Ele diz que terminou por compreender o erro dos demais projetistas de próteses: o esforço de replicar os ossos humanos. "Não é possível que nada funcione sem uma fonte de energia", disse Phillips. Ele estudou os ligamentos que armazenam energia muscular, observando os tendões de botos, cangurus e leopardos, e percebeu como as pernas traseiras dos leopardos se comprimiam ao final dos saltos do animal, e a natureza elásticas que elas apresentavam.
Sua empresa, a Flex-Foot, começou a vender próteses baseadas em seus modelos em 1984. Os primeiros projetos de Phillips eram para um pé em forma de J, com calcanhar. Pelo final dos anos 80, ele havia criado o Cheetah, em forma de C e sem calcanhar.

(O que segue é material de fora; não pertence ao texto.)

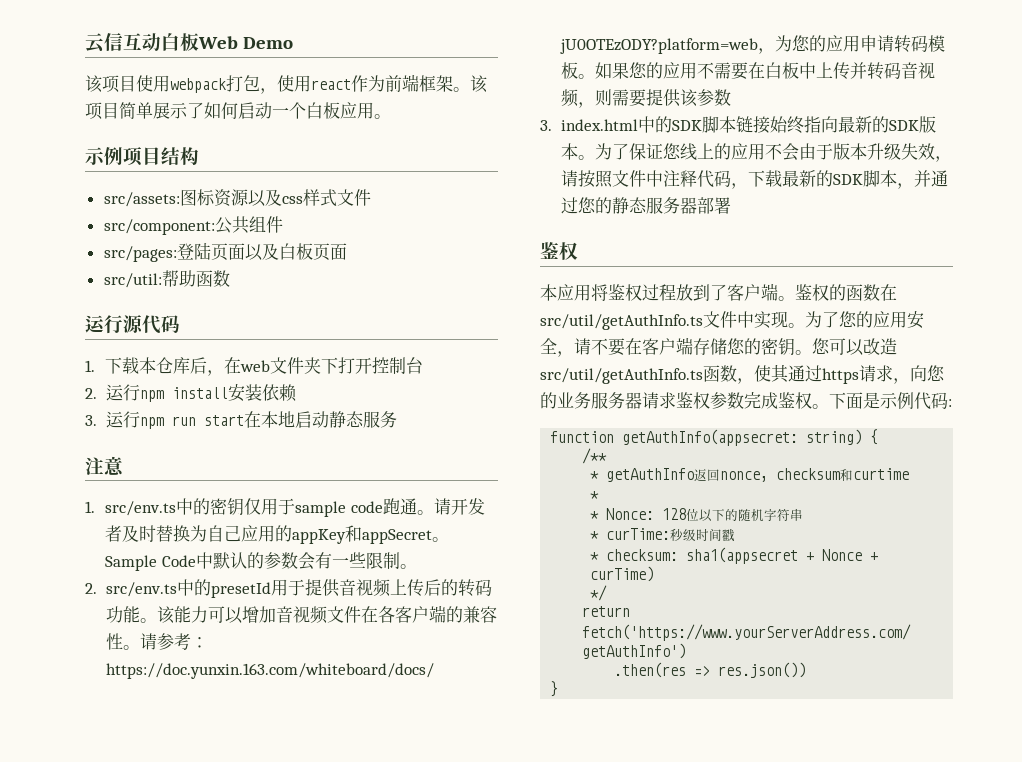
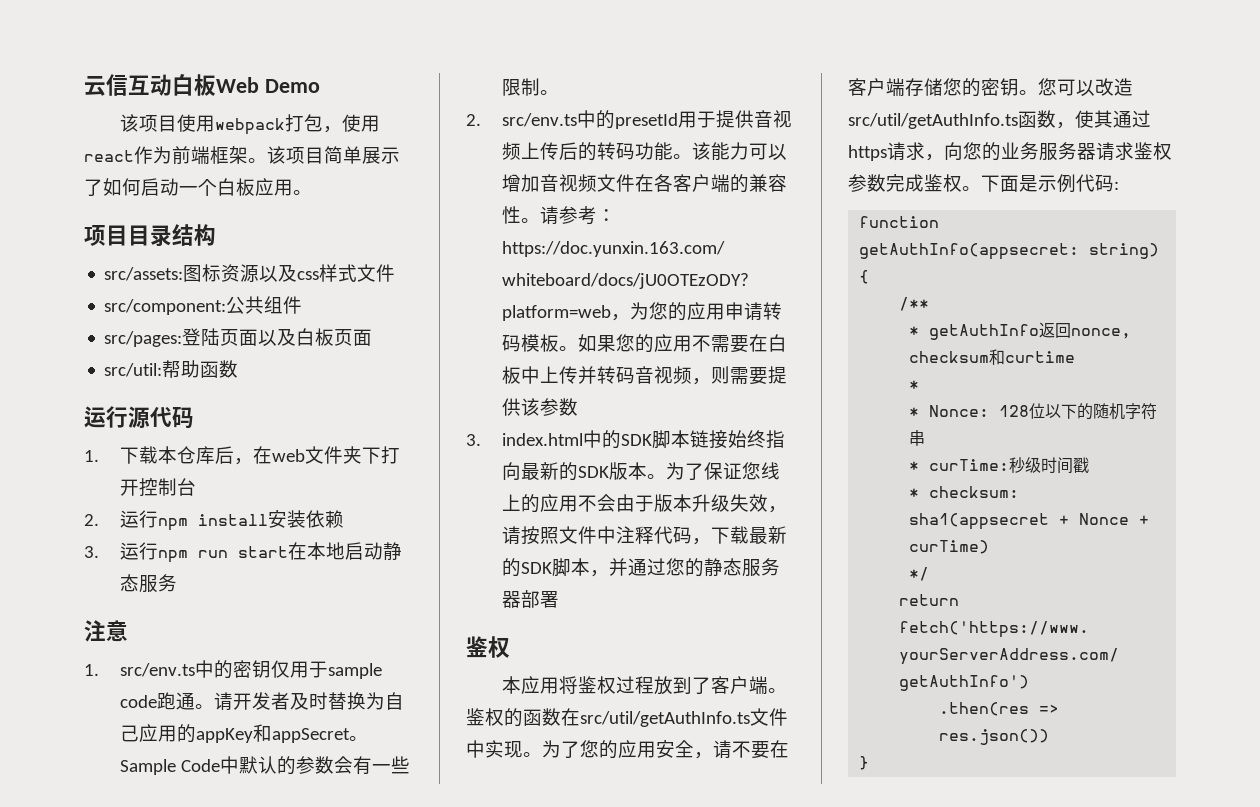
- 示例项目结构
+ 项目目录结构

Em 2000, ele vendeu sua empresa à Ossur, uma fabricante de próteses sediada na Islândia, que continua a vender o Cheetah e outros modelos criados por Phillips. Jon Sigurdsson, o presidente-executivo do grupo, definiu Phillips como "um visionário, cujas idéias e técnicas progressistas continuam a ocupar posição central em nosso legado".
Em sua casa, em Mendocino, uma cidadezinha ao estilo da Nova Inglaterra localizada à beira do Pacífico, Phillips ainda projeta para ele mesmo ¿ próteses para esqui, surfe e mergulho (o pé é removido e uma nadadeira afixada ao soquete). E como sua filha de oito anos adora cavalgar, ele pretende criar uma prótese para uso em hipismo.
Phillips também está trabalhando no projeto de uma prótese de pé firme mas flexível para vítimas de minas. O maior obstáculo, ele diz, é a imaginação do paciente de amputação. Muitos deles não conseguem acreditar que será possível caminhar com facilidade ou correr de novo ¿ até que são apresentados a Phillips ou qualquer dos usuários de seus projetos.